──────── GIVEN DATA

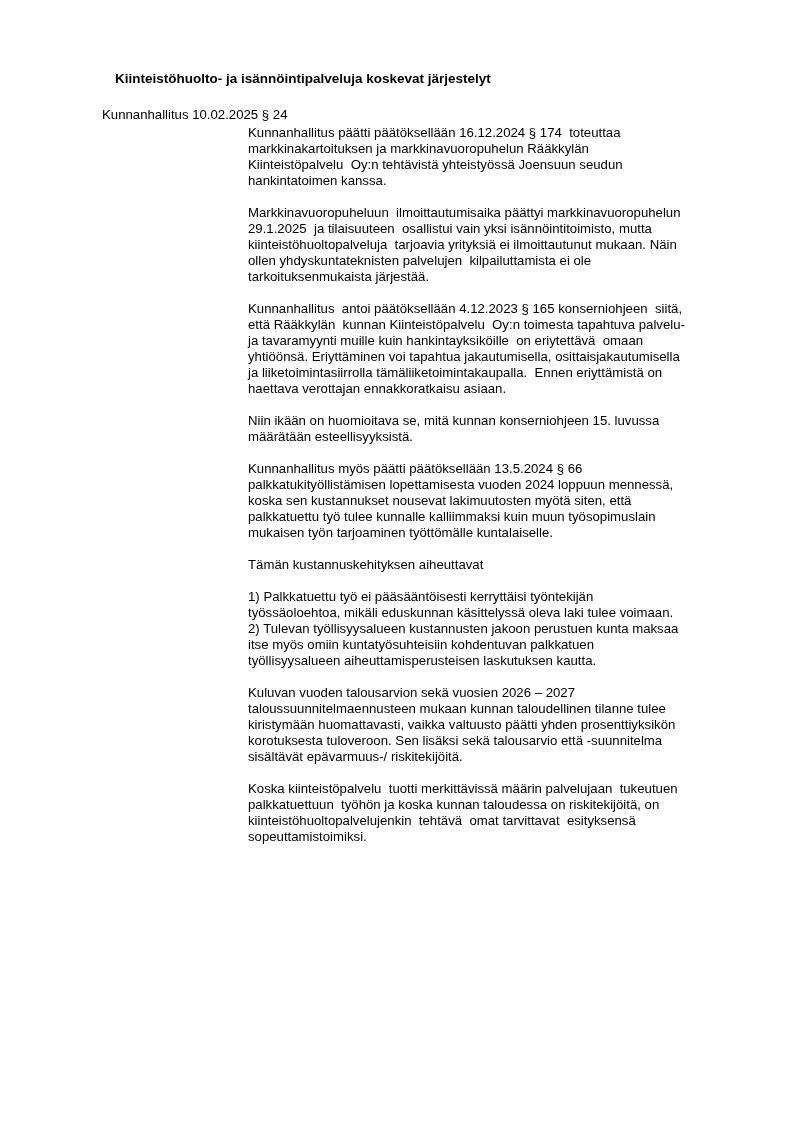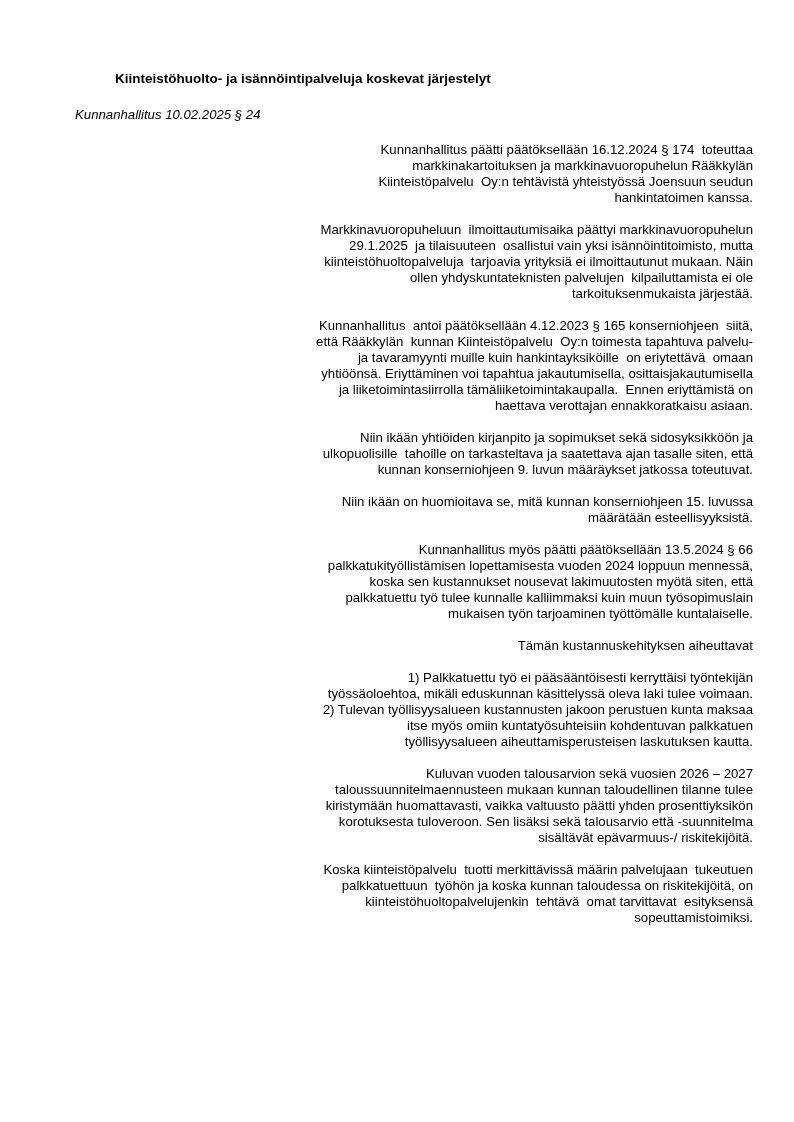--- a/index.html
+++ b/index.html
@@ -25,8 +25,7 @@
     padding-left: 40px;
   }
   .meta-block {
-    margin: 20px 0 0 75px;
-    font-style: italic;
+    margin: 20px 0 0 102px;
   }
   .meta-line {
     font-size: 13.2px;

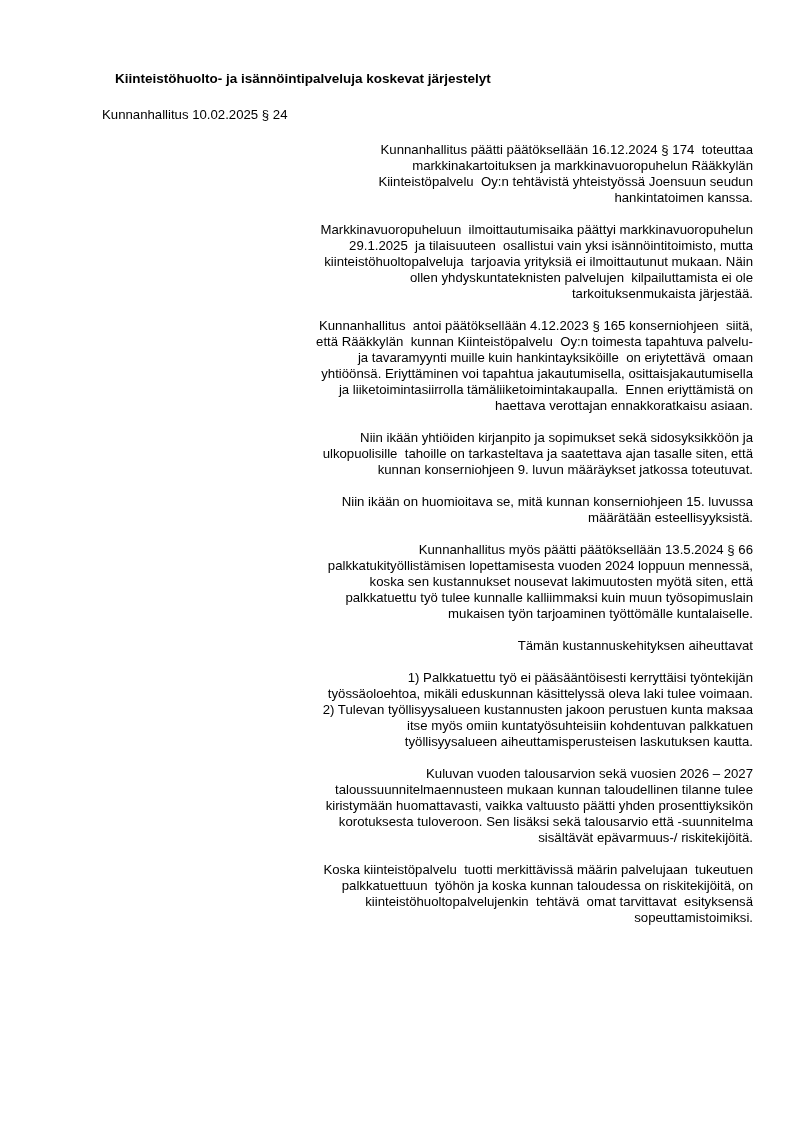--- a/index.html
+++ b/index.html
@@ -33,9 +33,8 @@
     white-space: pre-wrap;
   }
   .body-block {
-    margin: 19px 0 0 248px;
+    margin: 2px 0 0 248px;
     width: 505px;
-    text-align: right;
   }
   .para {
     margin: 0 0 16px 0;

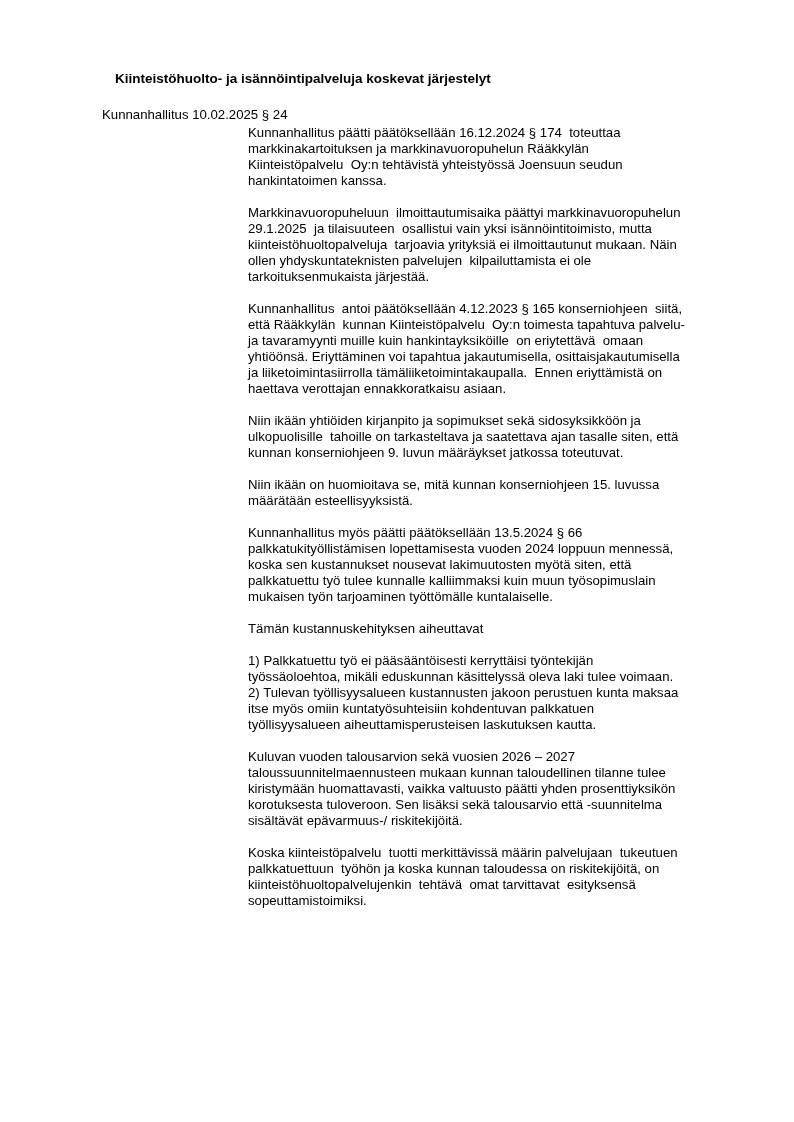--- a/index.html
+++ b/index.html
@@ -70,9 +70,6 @@
 yhtiöönsä. Eriyttäminen voi tapahtua jakautumisella, osittaisjakautumisella
 ja liiketoimintasiirrolla tämäliiketoimintakaupalla.  Ennen eriyttämistä on
 haettava verottajan ennakkoratkaisu asiaan.</p>
-    <p class="para">Niin ikään yhtiöiden kirjanpito ja sopimukset sekä sidosyksikköön ja
-ulkopuolisille  tahoille on tarkasteltava ja saatettava ajan tasalle siten, että
-kunnan konserniohjeen 9. luvun määräykset jatkossa toteutuvat.</p>
     <p class="para">Niin ikään on huomioitava se, mitä kunnan konserniohjeen 15. luvussa
 määrätään esteellisyyksistä.</p>
     <p class="para">Kunnanhallitus myös päätti päätöksellään 13.5.2024 § 66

────────────────

YOUR ASSIGNMENT: If a line in the records has the word "konserniohjeen", copy that line.

COMPLETED TASK:
-kunnan konserniohjeen 9. luvun määräykset jatkossa toteutuvat.</p>
     <p class="para">Niin ikään on huomioitava se, mitä kunnan konserniohjeen 15. luvussa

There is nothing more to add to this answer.